Having gestured that he was done playin', Tornado hoisted Reed's limp frame into the electric chair position, but once again he revelled in the position of control, delaying the execution of the move and fatally came undone by allowing Reed to spin around and pull the former lead singer into a sunset flip-esque roll-up, a predicament from which he would fail to escape.

 

Result: Art Reed d. Troy Tornado via flash pinfall.

Grade: C+

 

Reed wisely rolled to the outside as soon as the bell sounded, keen to avoid any recrimination from the man he now held an upset victory over. Infuriated, Tornado could only clutch his head in dismay, as if on the verge of a potential mental-meltdown.

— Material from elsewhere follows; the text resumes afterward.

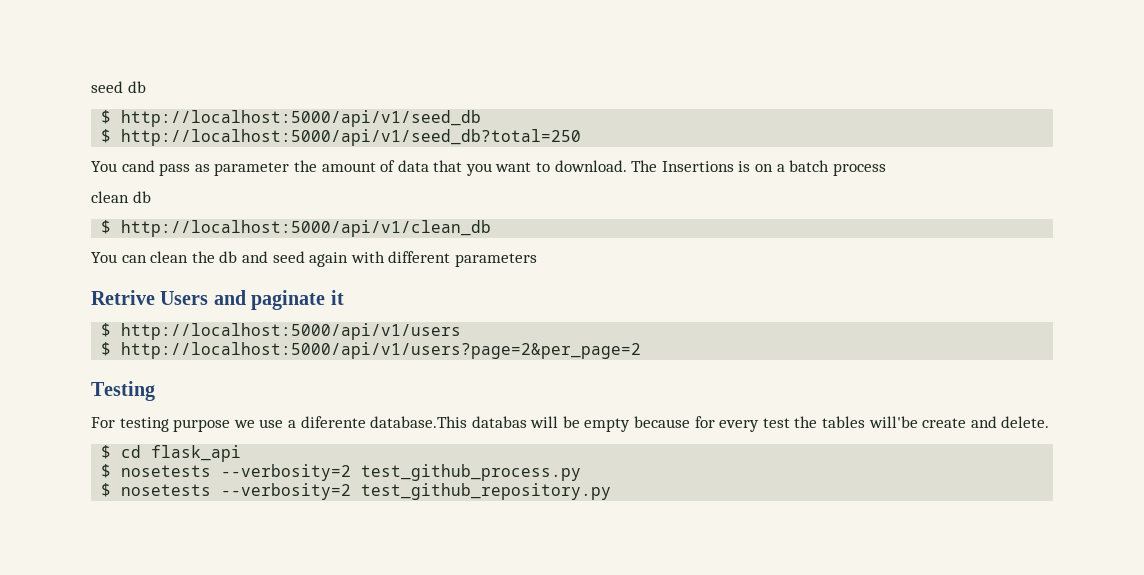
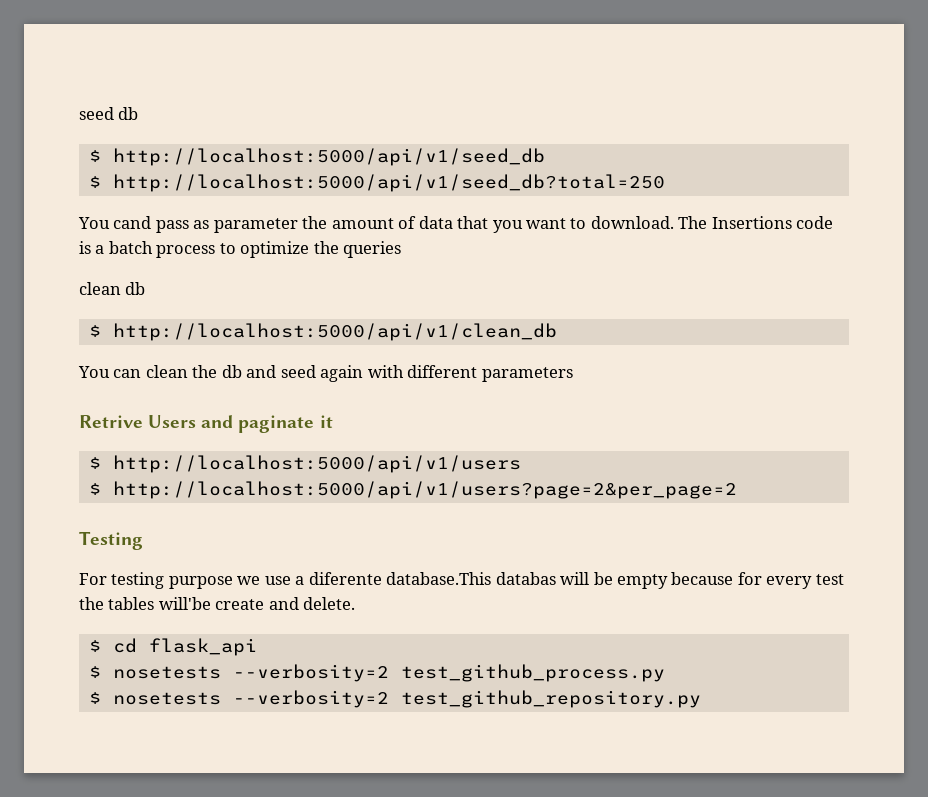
[738,161,774,172] is on -> [796,216,834,229] [79,241,91,254] code is
(886, 169) none -> [219,241,402,258] to optimize the queries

From the announce table the Azaria tried to calm himself, his voice having reached a new octave when proclaiming Reed the winner, anxious to inform the viewers that everybody in the back would now sit up and take notice of the House of Stone graduate. Tornado to the contrary, had probably just blown his last chance to remain gainfully employed with the promotion and the 'Man of 1000 Facts' claimed he could smell the unmistakable stench alcohol, even from this considerable distance, implying that he may have pre-emptively drowned his sorrows.

 

"Back in the day boy, all the greats wrestled drunk."
McGhee scoffed as Reed slapped hands with fans, although Azaria remained incredulous.
"Come to think of it, that's how I wrassled ya momma last night!"

 

"I think you'll find you need to be this tall to ride my mother."
Azaria countered, holding his hand a good ten inches above his diminutive colleague's head.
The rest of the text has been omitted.